*Work order*: When a line in the entries below contains the word "position", copy that line.

Change detection data
* * * *

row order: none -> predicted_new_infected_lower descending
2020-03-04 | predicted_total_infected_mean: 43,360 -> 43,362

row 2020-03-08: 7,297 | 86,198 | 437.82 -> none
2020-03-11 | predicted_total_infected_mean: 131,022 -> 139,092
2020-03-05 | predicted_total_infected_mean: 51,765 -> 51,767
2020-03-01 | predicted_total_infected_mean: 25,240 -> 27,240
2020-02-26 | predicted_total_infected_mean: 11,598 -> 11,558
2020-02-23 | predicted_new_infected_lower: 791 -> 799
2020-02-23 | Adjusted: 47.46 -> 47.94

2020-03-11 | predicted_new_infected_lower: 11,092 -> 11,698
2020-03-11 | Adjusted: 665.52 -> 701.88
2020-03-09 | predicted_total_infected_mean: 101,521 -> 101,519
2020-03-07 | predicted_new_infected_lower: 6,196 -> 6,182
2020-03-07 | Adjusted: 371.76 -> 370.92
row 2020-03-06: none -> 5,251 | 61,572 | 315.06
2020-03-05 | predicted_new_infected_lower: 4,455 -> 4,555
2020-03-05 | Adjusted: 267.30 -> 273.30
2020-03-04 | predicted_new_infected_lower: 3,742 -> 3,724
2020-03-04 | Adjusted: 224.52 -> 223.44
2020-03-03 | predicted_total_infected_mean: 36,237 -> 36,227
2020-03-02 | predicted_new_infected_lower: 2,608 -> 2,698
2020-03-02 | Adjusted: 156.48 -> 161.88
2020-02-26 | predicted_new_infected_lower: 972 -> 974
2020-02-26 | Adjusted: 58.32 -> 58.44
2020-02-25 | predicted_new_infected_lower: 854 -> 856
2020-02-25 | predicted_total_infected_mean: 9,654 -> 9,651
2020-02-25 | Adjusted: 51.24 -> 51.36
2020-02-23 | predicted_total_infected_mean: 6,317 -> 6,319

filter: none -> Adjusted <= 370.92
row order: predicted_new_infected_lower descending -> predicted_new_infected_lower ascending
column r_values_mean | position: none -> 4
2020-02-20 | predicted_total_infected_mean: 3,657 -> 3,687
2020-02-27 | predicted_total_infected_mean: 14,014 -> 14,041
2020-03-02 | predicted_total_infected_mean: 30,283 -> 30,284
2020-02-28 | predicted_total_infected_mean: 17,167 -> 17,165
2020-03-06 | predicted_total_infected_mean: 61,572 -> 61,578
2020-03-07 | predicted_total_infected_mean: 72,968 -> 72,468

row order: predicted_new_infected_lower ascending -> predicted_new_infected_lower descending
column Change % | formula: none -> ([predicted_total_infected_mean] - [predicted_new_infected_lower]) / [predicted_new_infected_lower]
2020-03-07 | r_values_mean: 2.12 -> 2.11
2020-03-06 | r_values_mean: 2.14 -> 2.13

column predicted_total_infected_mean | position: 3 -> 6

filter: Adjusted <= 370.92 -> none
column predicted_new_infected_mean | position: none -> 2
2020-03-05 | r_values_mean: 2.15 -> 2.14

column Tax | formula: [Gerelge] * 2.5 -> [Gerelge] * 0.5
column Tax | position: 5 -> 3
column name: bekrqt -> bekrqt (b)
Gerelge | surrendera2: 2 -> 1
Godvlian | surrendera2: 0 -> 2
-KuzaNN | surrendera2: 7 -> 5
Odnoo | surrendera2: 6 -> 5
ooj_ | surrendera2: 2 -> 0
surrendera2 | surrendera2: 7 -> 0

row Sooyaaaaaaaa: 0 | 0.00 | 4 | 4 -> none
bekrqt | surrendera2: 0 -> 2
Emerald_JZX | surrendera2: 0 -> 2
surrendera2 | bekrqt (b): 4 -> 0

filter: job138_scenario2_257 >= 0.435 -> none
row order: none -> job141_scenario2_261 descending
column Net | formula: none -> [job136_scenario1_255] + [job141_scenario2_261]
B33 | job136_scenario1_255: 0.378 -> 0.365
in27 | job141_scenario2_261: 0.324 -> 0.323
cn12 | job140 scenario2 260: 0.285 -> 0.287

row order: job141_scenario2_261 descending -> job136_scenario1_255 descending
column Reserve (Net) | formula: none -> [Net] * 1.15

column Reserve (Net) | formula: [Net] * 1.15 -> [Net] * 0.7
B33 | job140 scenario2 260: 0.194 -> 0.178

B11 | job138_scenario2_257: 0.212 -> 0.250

* * * *

*The completed task*:
column r_values_mean | position: none -> 4
column predicted_total_infected_mean | position: 3 -> 6
column predicted_new_infected_mean | position: none -> 2
column Tax | position: 5 -> 3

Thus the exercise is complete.